Chacun vit ses expériences de façon absolument unique; pour autant qu’un état de conscience renvoie à un objet référentiel, l’objectivation de cet état ne pose pas de problème insurmontable : l’amour, la peur, etc., sont toujours l’amour, la peur de quelqu’un ou de quelque chose. Or, il en va autrement en ce qui concerne la douleur, un état de conscience qui n’a pas d’objet référentiel du tout ; c’est un phénomène dont l’expérience est si radicalement subjective qu’elle ne saura être éprouvée inter-subjectivement : la douleur n’est pas, et ne peut jamais être douleur de quoi que ce soit. Cette absence de tout contenu référentiel rend la traduction verbale de la douleur extrêmement difficile. Le triomphe de la douleur c’est d’ouvrir une rupture absolue entre la réalité d’une personne et celle de tous les autres. Avoir de la douleur, c’est avoir une certitude ; en entendre parler, c’est avoir des doutes. L’art - l’imagination en général - est donc en relation inverse par rapport à la douleur : alors que cette dernière est sans objet, l’imagination n’est autre que ses objets : j’imagine ceci ou cela : on ne peut imaginer sans imaginer quelque chose.

Comme l’écrit Scarry : "la douleur physique... est un état intentionnel sans objet intentionnel ; l’imagination est un objet intentionnel sans état intentionnel dont on peut faire l’expérience. Ainsi il se peut, curieusement, qu’il convient de considérer la douleur comme l’état intentionnel de l’imagination, et d’identifier l’imagination comme l’objet intentionnel de la douleur. [...] Pour être plus précis, on peut dire que la douleur ne devient un état intentionnel qu’une fois qu’elle soit mise en relation avec le pouvoir objectivant de l’imagination.".


Charley Case

Charley Case - Lit


Je suis mon corps ; je suis ma mémoire

L’immédiateté de mon expérience de la corporalité - comme de la mémoire - est indicative de la perspective intérieure que j’occupe à l’égard de "mon corps" et de "ma mémoire" : je ne suis ni dans mon corps, ni rattaché à lui ; il ne m’appartient pas plus qu’il ne m’accompagne : je suis mon corps, au même titre que je suis ma mémoire.

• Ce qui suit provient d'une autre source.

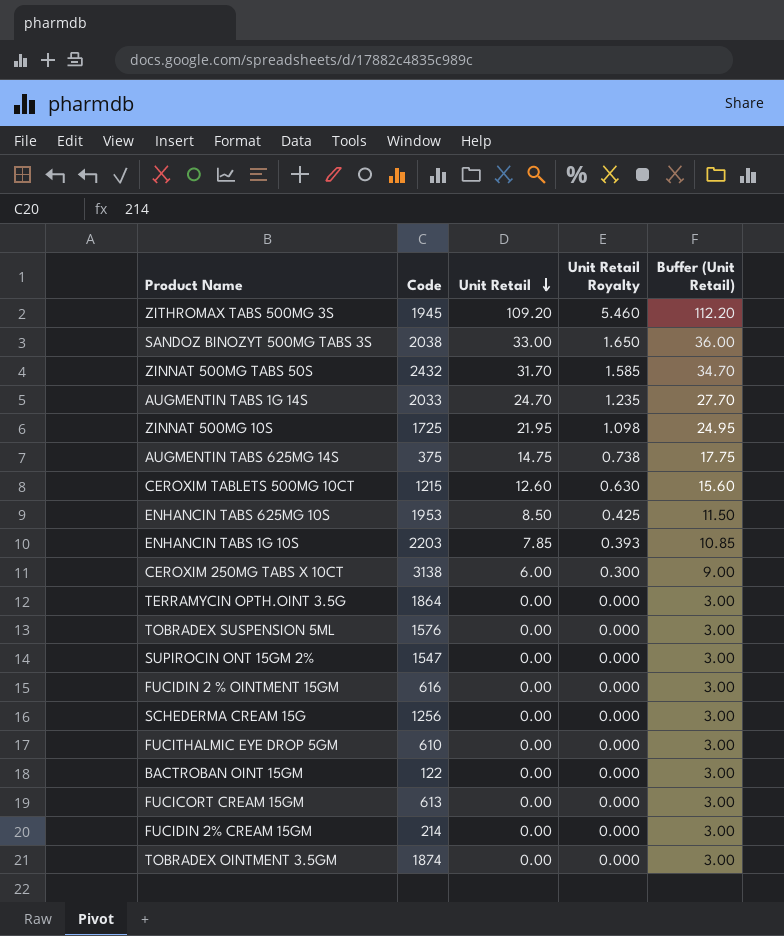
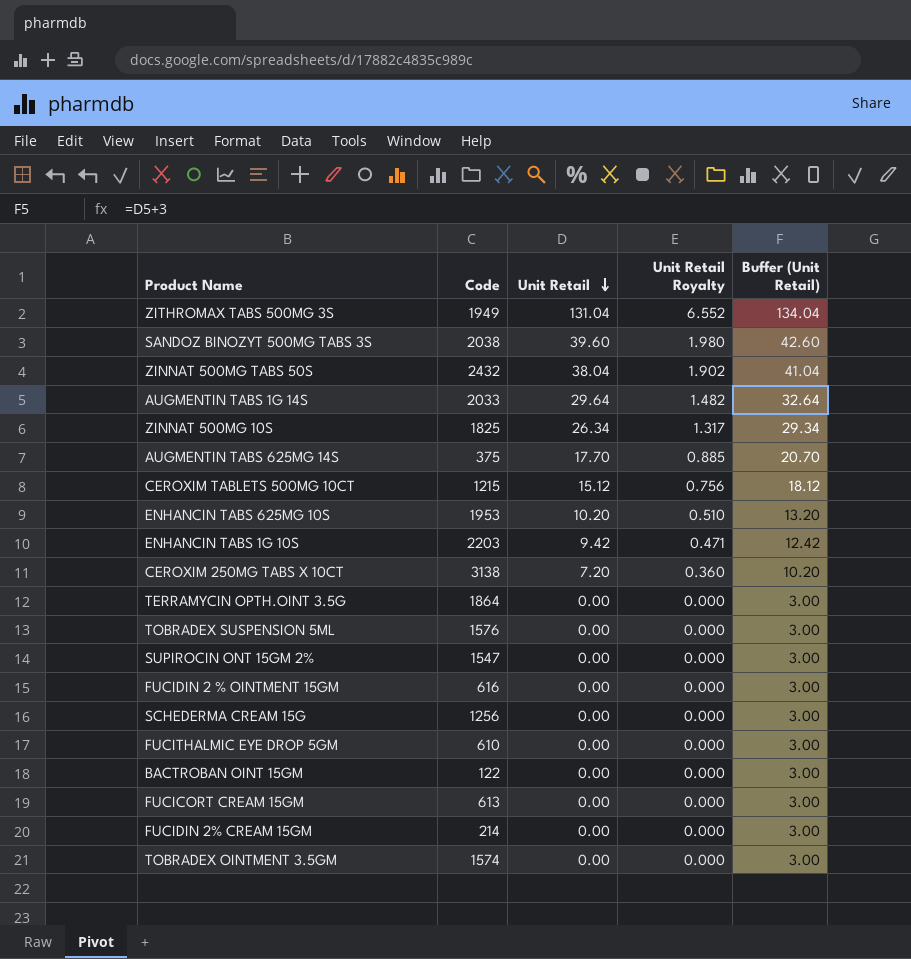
ZITHROMAX TABS 500MG 3S | Code: 1945 -> 1949
ZITHROMAX TABS 500MG 3S | Unit Retail: 109.20 -> 131.04
ZITHROMAX TABS 500MG 3S | Unit Retail Royalty: 5.460 -> 6.552
ZITHROMAX TABS 500MG 3S | Buffer (Unit Retail): 112.20 -> 134.04
SANDOZ BINOZYT 500MG TABS 3S | Unit Retail: 33.00 -> 39.60
SANDOZ BINOZYT 500MG TABS 3S | Unit Retail Royalty: 1.650 -> 1.980
SANDOZ BINOZYT 500MG TABS 3S | Buffer (Unit Retail): 36.00 -> 42.60
ZINNAT 500MG TABS 50S | Unit Retail: 31.70 -> 38.04
ZINNAT 500MG TABS 50S | Unit Retail Royalty: 1.585 -> 1.902
ZINNAT 500MG TABS 50S | Buffer (Unit Retail): 34.70 -> 41.04
AUGMENTIN TABS 1G 14S | Unit Retail: 24.70 -> 29.64
AUGMENTIN TABS 1G 14S | Unit Retail Royalty: 1.235 -> 1.482
AUGMENTIN TABS 1G 14S | Buffer (Unit Retail): 27.70 -> 32.64
ZINNAT 500MG 10S | Code: 1725 -> 1825
ZINNAT 500MG 10S | Unit Retail: 21.95 -> 26.34
ZINNAT 500MG 10S | Unit Retail Royalty: 1.098 -> 1.317
ZINNAT 500MG 10S | Buffer (Unit Retail): 24.95 -> 29.34
AUGMENTIN TABS 625MG 14S | Unit Retail: 14.75 -> 17.70
AUGMENTIN TABS 625MG 14S | Unit Retail Royalty: 0.738 -> 0.885
AUGMENTIN TABS 625MG 14S | Buffer (Unit Retail): 17.75 -> 20.70
CEROXIM TABLETS 500MG 10CT | Unit Retail: 12.60 -> 15.12
CEROXIM TABLETS 500MG 10CT | Unit Retail Royalty: 0.630 -> 0.756
CEROXIM TABLETS 500MG 10CT | Buffer (Unit Retail): 15.60 -> 18.12
ENHANCIN TABS 625MG 10S | Unit Retail: 8.50 -> 10.20
ENHANCIN TABS 625MG 10S | Unit Retail Royalty: 0.425 -> 0.510
ENHANCIN TABS 625MG 10S | Buffer (Unit Retail): 11.50 -> 13.20
ENHANCIN TABS 1G 10S | Unit Retail: 7.85 -> 9.42
ENHANCIN TABS 1G 10S | Unit Retail Royalty: 0.393 -> 0.471
ENHANCIN TABS 1G 10S | Buffer (Unit Retail): 10.85 -> 12.42
CEROXIM 250MG TABS X 10CT | Unit Retail: 6.00 -> 7.20
CEROXIM 250MG TABS X 10CT | Unit Retail Royalty: 0.300 -> 0.360
CEROXIM 250MG TABS X 10CT | Buffer (Unit Retail): 9.00 -> 10.20
TOBRADEX OINTMENT 3.5GM | Code: 1874 -> 1574

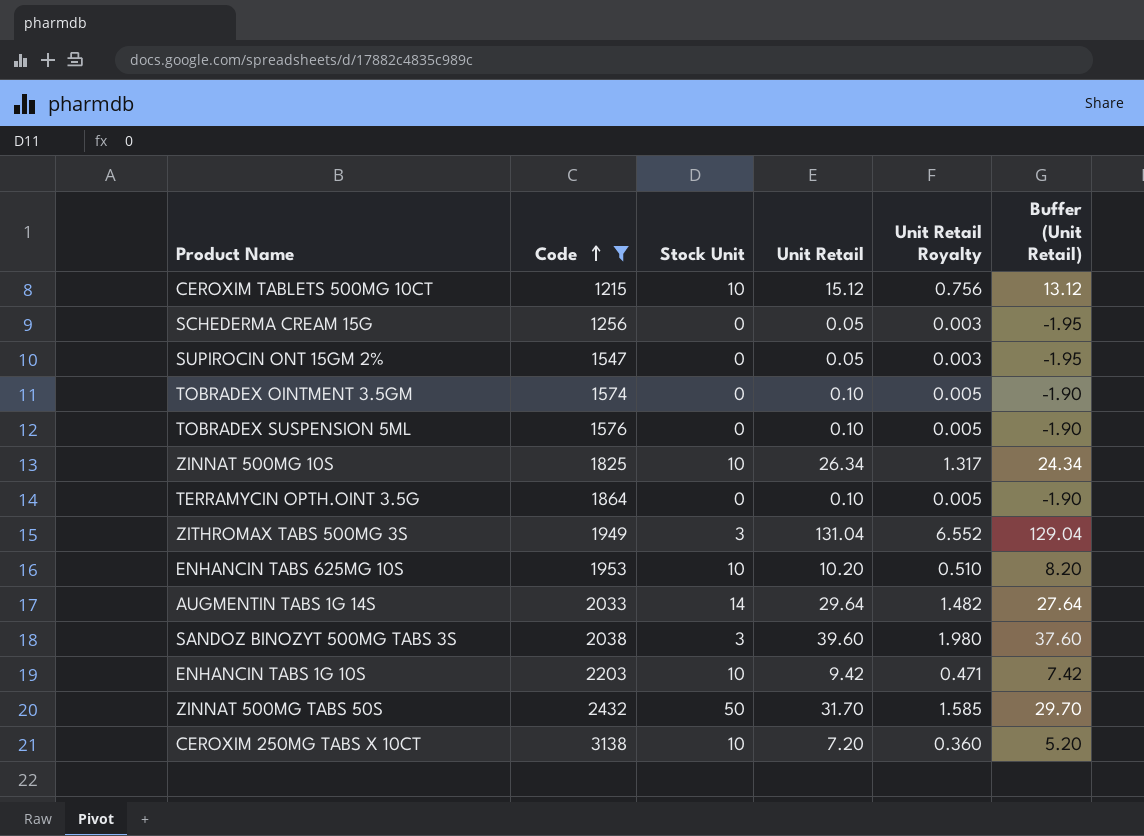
filter: none -> Code >= 1215
row order: Unit Retail descending -> Code ascending
column Stock Unit | position: none -> 3
column Buffer (Unit Retail) | formula: [Unit Retail] + 3 -> [Unit Retail] - 2
SCHEDERMA CREAM 15G | Unit Retail: 0.00 -> 0.05
SCHEDERMA CREAM 15G | Unit Retail Royalty: 0.000 -> 0.003
SUPIROCIN ONT 15GM 2% | Unit Retail: 0.00 -> 0.05
SUPIROCIN ONT 15GM 2% | Unit Retail Royalty: 0.000 -> 0.003
TOBRADEX OINTMENT 3.5GM | Unit Retail: 0.00 -> 0.10
TOBRADEX OINTMENT 3.5GM | Unit Retail Royalty: 0.000 -> 0.005
TOBRADEX SUSPENSION 5ML | Unit Retail: 0.00 -> 0.10
TOBRADEX SUSPENSION 5ML | Unit Retail Royalty: 0.000 -> 0.005
TERRAMYCIN OPTH.OINT 3.5G | Unit Retail: 0.00 -> 0.10
TERRAMYCIN OPTH.OINT 3.5G | Unit Retail Royalty: 0.000 -> 0.005
ZINNAT 500MG TABS 50S | Unit Retail: 38.04 -> 31.70
ZINNAT 500MG TABS 50S | Unit Retail Royalty: 1.902 -> 1.585

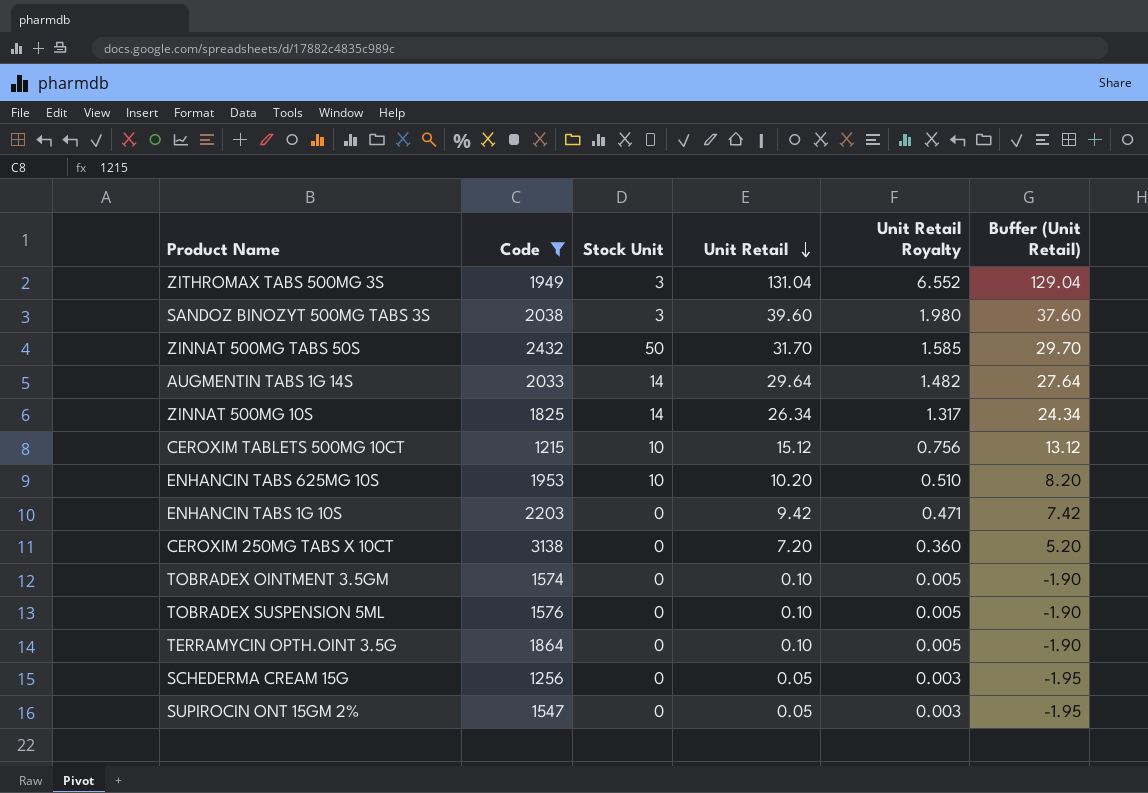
row order: Code ascending -> Unit Retail descending
ZINNAT 500MG 10S | Stock Unit: 10 -> 14
ENHANCIN TABS 1G 10S | Stock Unit: 10 -> 0
CEROXIM 250MG TABS X 10CT | Stock Unit: 10 -> 0

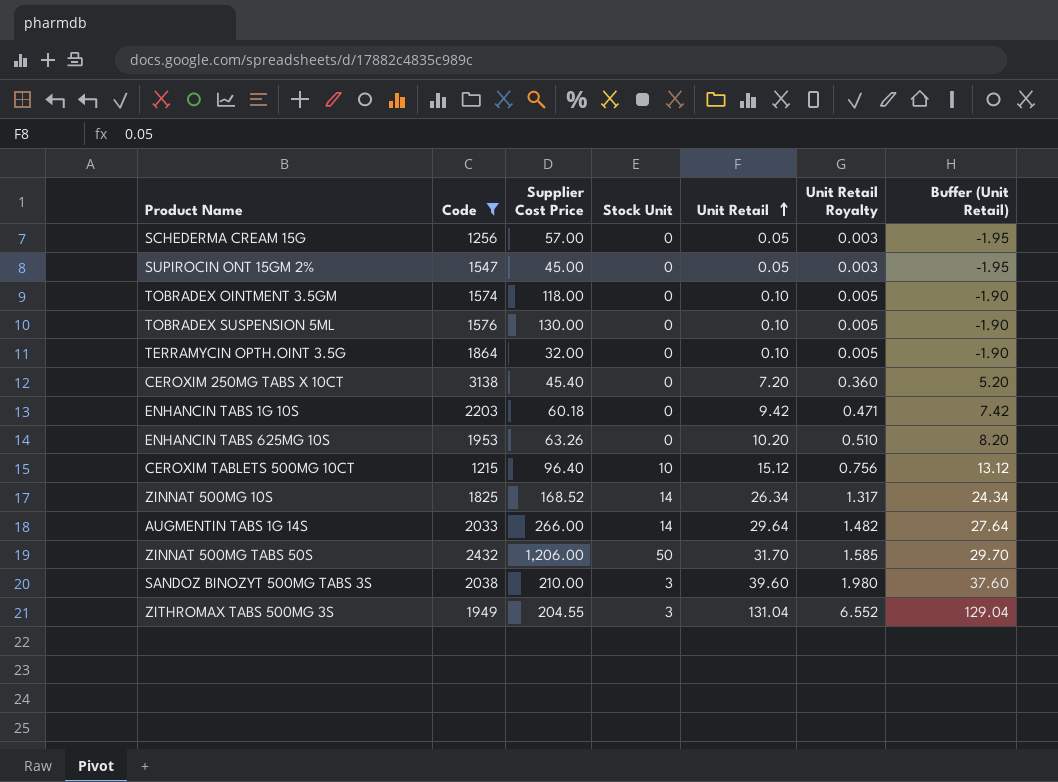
row order: Unit Retail descending -> Unit Retail ascending
column Supplier Cost Price | position: none -> 3
ENHANCIN TABS 625MG 10S | Stock Unit: 10 -> 0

Je suis inséré dans le monde corporellement et mon expérience du monde me parvient à travers mon corps. Mais non seulement mon corps absorbe de l’information sur le monde, il est, par rapport à mon œil, un objet - ma propriété autant que mon être. D’où la tendance à considérer l’objectivité du corps comme sa condition primaire et à supposer que sa subjectivité est sécrétée invisiblement à l’intérieur.

Dans L’Être et le Néant, Sartre a défini le corps comme point de vue contingent sur le monde. Il a cependant précisé que la notion même du point de vue suppose "un double rapport : un rapport avec les choses sur lesquelles il est point de vue et un rapport avec l’observateur pour lequel il est point de vue," distinction capitale car si, de manière générale, l’observateur peut reculer pour "prendre du champ" et adopter, et sur son point de vue, et sur la vue, un point de vue, mon corps est "le point de vue sur lequel je ne puis plus prendre de point de vue." Or si, dans l’absolu, je suis mon corps, on peut se demander dans quelle mesure les diverses institutions, médicales en première ligne, ne m’en dépossèdent pas. Michel Foucault a notamment et puissamment étudié le passage de la main redresseuse, et déclarée comme telle, à la main agissant à distance, sous les couverts de l’anonymat. Et entre la main mise et la mainmise persistera un va et vient aussi constant qu’insidieux.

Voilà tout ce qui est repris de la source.